JUNEAU, Alaska (AP) — The state of Alaska said Friday that it erred in sending a woman a letter citing her same-sex marriage in denying her application for a state oil-wealth fund check.
Attorney General Kevin Clarkson said a denial letter never should have been sent, but he called Denali Nicole Smith’s complaint, filed this week in federal court, a “false lawsuit.” The Department of Law, in a release, said Smith and an attorney were notified earlier this month that she was eligible to be paid a Permanent Fund Dividend.
Heather Gardner, an attorney for Smith, said she would not litigate the case in the media or on Twitter. But she said it’s “not unexpected” that the state would try to say Smith is the only person who has been affected. “I would say … stay tuned, because we’re not done yet,” she said.
The department said the Permanent Fund Dividend Division, which is charged with determining eligibility for checks, is unaware of anyone “similarly situated” to Smith.
“The Division will continue to investigate to verify that this is indeed the case and take corrective action if necessary,” the release said.
The department said an agency booklet still included a provision, struck down as unconstitutional, that same-sex marriages are not recognized. The department said applications that could have been denied under that law were to have been put on hold pending clarification from the Department of Law, but a denial inadvertently went to Smith.
The booklet is being updated “to ensure this inadvertent mistake does not happen again,” the release states.
In late 2014, a federal judge deemed Alaska’s ban on same-sex marriage unconstitutional. In 2015, the U.S. Supreme Court gave same-sex couples nationally the right to marry.
The lawsuit seeks payment of a dividend for Smith. It also seeks payment of dividends to anyone denied checks since 2014 based on laws or a provision in the state constitution barring same-sex marriage. Additionally, it asks that the state identify anyone who has been “denied the right to marry, recognition of their marriage, or benefits of marriage” based on the now-nullified laws.
Gardner said the lawsuit is being brought under a provision of federal law that does not require that one exhaust administrative remedies.
Clarkson, in a since-deleted tweet, called Smith’s lawsuit “pointless.” He said her 2019 application is listed as “Eligible – Not Paid” and hasn’t been paid because she has not provided a correct address. “Big non-issue here,” the tweet said.
Department of Law spokeswoman Cori Mills said by email that the department “decided we need to double check our facts before posting and make sure we are clearly talking about the correct years.” The release was issued hours later, late Friday afternoon.
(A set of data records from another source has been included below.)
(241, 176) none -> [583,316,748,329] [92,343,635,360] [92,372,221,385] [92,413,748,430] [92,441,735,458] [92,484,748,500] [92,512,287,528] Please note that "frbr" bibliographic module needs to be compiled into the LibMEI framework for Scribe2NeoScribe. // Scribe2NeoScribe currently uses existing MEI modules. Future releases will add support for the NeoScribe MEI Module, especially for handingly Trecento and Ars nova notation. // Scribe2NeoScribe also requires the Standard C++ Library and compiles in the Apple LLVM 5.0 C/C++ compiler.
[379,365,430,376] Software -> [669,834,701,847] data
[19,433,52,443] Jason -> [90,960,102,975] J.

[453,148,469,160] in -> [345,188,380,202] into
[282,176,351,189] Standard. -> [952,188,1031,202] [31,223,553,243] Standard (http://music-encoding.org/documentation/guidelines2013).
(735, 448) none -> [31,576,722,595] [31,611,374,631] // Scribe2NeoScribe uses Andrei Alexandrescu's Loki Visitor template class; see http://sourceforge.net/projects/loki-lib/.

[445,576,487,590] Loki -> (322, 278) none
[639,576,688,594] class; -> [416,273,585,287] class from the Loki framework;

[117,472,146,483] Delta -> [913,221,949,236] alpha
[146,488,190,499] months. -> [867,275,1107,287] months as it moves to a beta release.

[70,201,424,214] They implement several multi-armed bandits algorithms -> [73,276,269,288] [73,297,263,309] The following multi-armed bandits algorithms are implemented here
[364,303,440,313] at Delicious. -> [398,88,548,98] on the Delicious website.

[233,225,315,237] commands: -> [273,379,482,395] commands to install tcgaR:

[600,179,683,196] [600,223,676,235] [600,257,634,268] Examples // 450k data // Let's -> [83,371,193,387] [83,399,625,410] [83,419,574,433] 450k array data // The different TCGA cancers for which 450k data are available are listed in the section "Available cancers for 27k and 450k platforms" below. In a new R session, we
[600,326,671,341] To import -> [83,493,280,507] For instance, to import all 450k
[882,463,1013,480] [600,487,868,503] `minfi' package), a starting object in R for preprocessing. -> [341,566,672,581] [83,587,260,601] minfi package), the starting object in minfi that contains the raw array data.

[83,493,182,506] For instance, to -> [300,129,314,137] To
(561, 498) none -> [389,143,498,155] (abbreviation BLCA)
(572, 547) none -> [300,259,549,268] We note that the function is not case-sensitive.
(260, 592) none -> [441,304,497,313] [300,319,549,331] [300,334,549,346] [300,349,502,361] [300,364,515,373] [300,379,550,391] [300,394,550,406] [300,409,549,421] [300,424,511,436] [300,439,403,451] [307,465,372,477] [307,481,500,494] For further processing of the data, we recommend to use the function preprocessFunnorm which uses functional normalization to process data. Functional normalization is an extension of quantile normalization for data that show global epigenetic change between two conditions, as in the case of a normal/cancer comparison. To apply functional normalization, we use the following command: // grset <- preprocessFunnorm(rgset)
Attached to Smith’s lawsuit was an Aug. 23 denial letter that cited provisions of state law barring recognition of same-sex marriage and said the denial was based on the fact Smith was “absent from Alaska 206 days during 2018 accompanying her same sex spouse.”
The lawsuit says Smith is an Alaska resident who last year married and moved with military wife Miranda Murphy to Florida, where Murphy is stationed. The lawsuit identifies Murphy as an Alaska resident.
It claims representatives of the Permanent Fund Dividend Division told Smith that if she were married to a man, she would not be denied a check. This year’s check was $1,606.
Gov. Mike Dunleavy, in the release issued by the law department, said the dividend should go to all eligible Alaskans, regardless of marital status.
“We are examining our regulations and processes to ensure those who are qualified get their” dividend, he said.